[Version difference data]
◇ ◇ ◇ ◇ ◇

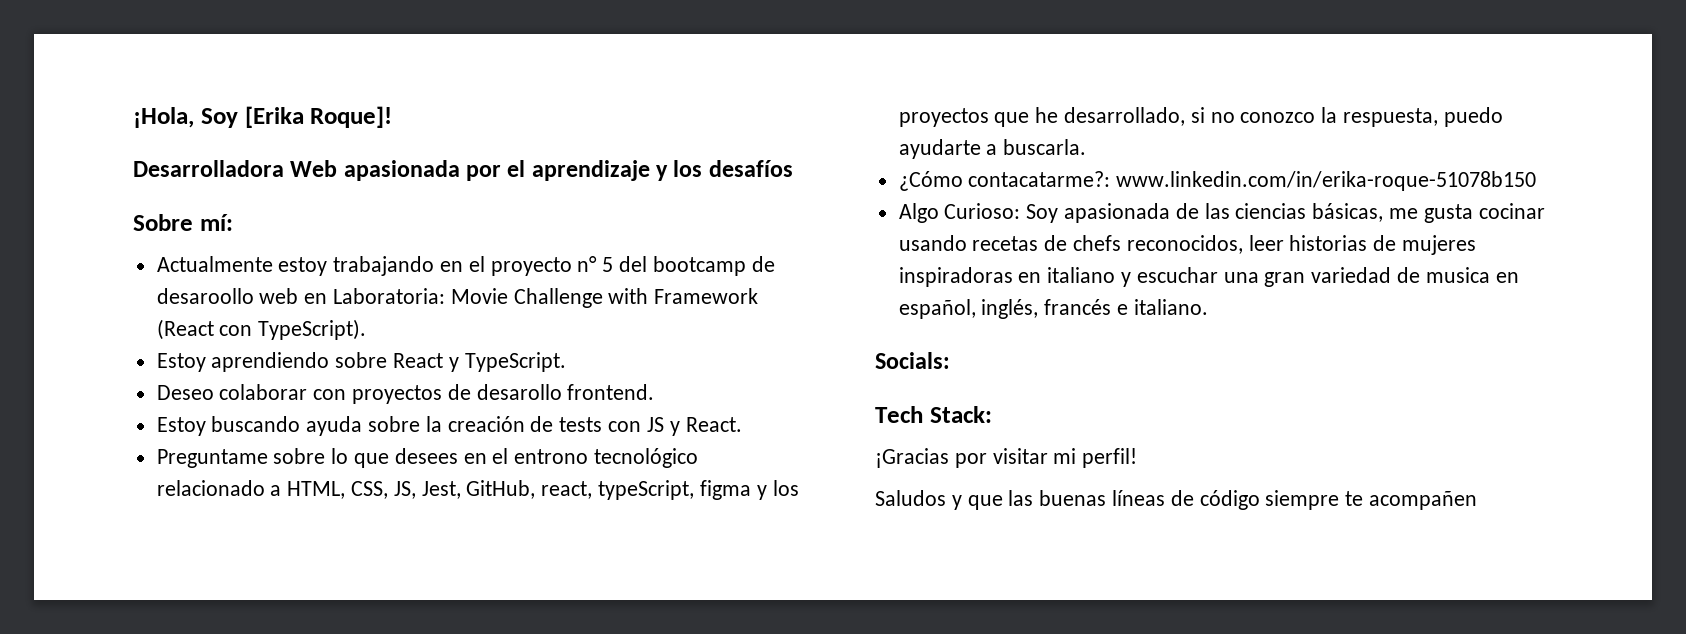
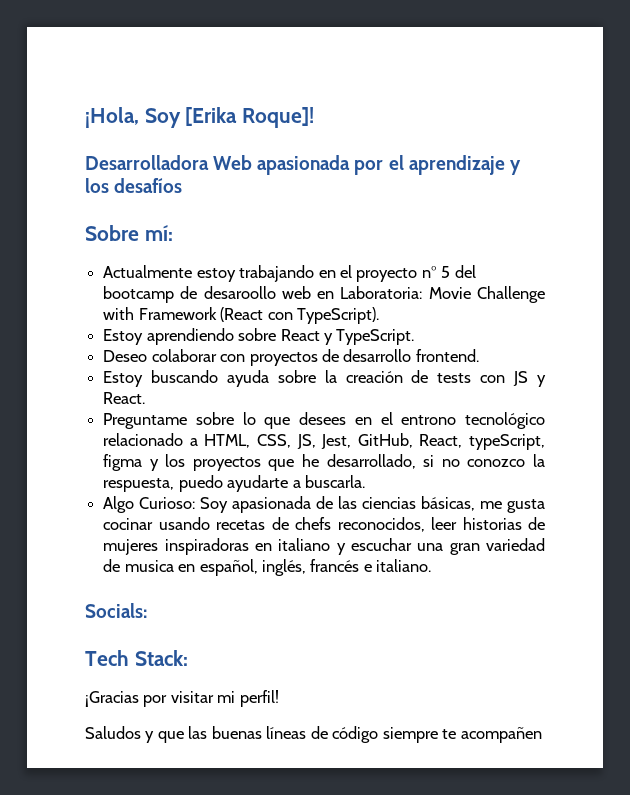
- Deseo colaborar con proyectos de desarollo frontend.
+ Deseo colaborar con proyectos de desarrollo frontend.
- Preguntame sobre lo que desees en el entrono tecnológico relacionado a HTML, CSS, JS, Jest, GitHub, react, typeScript, figma y los proyectos que he desarrollado, si no conozco la respuesta, puedo ayudarte a buscarla.
+ Preguntame sobre lo que desees en el entrono tecnológico relacionado a HTML, CSS, JS, Jest, GitHub, React, typeScript, figma y los proyectos que he desarrollado, si no conozco la respuesta, puedo ayudarte a buscarla.
- ¿Cómo contacatarme?: www.linkedin.com/in/erika-roque-51078b150

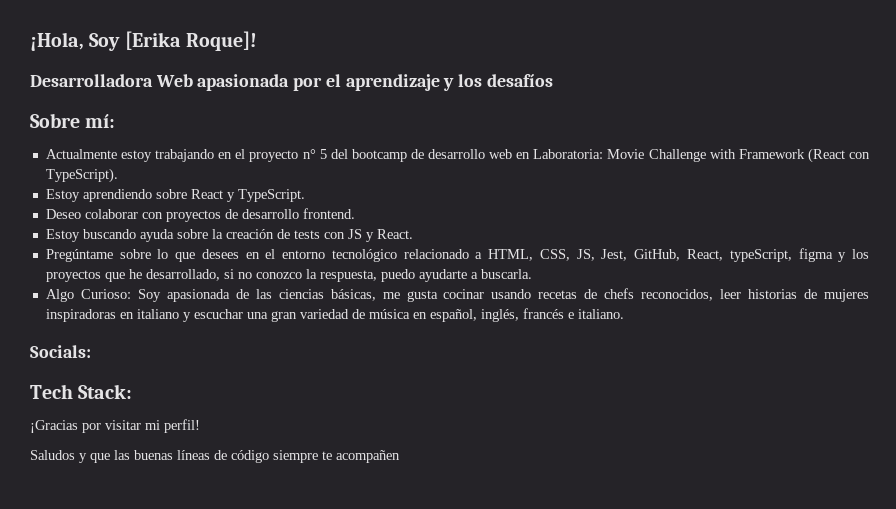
- Actualmente estoy trabajando en el proyecto n° 5 del bootcamp de desaroollo web en Laboratoria: Movie Challenge with Framework (React con TypeScript).
+ Actualmente estoy trabajando en el proyecto n° 5 del bootcamp de desarrollo web en Laboratoria: Movie Challenge with Framework (React con TypeScript).
- Preguntame sobre lo que desees en el entrono tecnológico relacionado a HTML, CSS, JS, Jest, GitHub, React, typeScript, figma y los proyectos que he desarrollado, si no conozco la respuesta, puedo ayudarte a buscarla.
+ Pregúntame sobre lo que desees en el entorno tecnológico relacionado a HTML, CSS, JS, Jest, GitHub, React, typeScript, figma y los proyectos que he desarrollado, si no conozco la respuesta, puedo ayudarte a buscarla.
- Algo Curioso: Soy apasionada de las ciencias básicas, me gusta cocinar usando recetas de chefs reconocidos, leer historias de mujeres inspiradoras en italiano y escuchar una gran variedad de musica en español, inglés, francés e italiano.
+ Algo Curioso: Soy apasionada de las ciencias básicas, me gusta cocinar usando recetas de chefs reconocidos, leer historias de mujeres inspiradoras en italiano y escuchar una gran variedad de música en español, inglés, francés e italiano.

◇ ◇ ◇ ◇ ◇

## Instructions for the task
Each record is to be restated word for word; no picture goes in.

## Reply to the exercise
- Deseo colaborar con proyectos de desarollo frontend.
+ Deseo colaborar con proyectos de desarrollo frontend.
- Preguntame sobre lo que desees en el entrono tecnológico relacionado a HTML, CSS, JS, Jest, GitHub, react, typeScript, figma y los proyectos que he desarrollado, si no conozco la respuesta, puedo ayudarte a buscarla.
+ Preguntame sobre lo que desees en el entrono tecnológico relacionado a HTML, CSS, JS, Jest, GitHub, React, typeScript, figma y los proyectos que he desarrollado, si no conozco la respuesta, puedo ayudarte a buscarla.
- ¿Cómo contacatarme?: www.linkedin.com/in/erika-roque-51078b150

- Actualmente estoy trabajando en el proyecto n° 5 del bootcamp de desaroollo web en Laboratoria: Movie Challenge with Framework (React con TypeScript).
+ Actualmente estoy trabajando en el proyecto n° 5 del bootcamp de desarrollo web en Laboratoria: Movie Challenge with Framework (React con TypeScript).
- Preguntame sobre lo que desees en el entrono tecnológico relacionado a HTML, CSS, JS, Jest, GitHub, React, typeScript, figma y los proyectos que he desarrollado, si no conozco la respuesta, puedo ayudarte a buscarla.
+ Pregúntame sobre lo que desees en el entorno tecnológico relacionado a HTML, CSS, JS, Jest, GitHub, React, typeScript, figma y los proyectos que he desarrollado, si no conozco la respuesta, puedo ayudarte a buscarla.
- Algo Curioso: Soy apasionada de las ciencias básicas, me gusta cocinar usando recetas de chefs reconocidos, leer historias de mujeres inspiradoras en italiano y escuchar una gran variedad de musica en español, inglés, francés e italiano.
+ Algo Curioso: Soy apasionada de las ciencias básicas, me gusta cocinar usando recetas de chefs reconocidos, leer historias de mujeres inspiradoras en italiano y escuchar una gran variedad de música en español, inglés, francés e italiano.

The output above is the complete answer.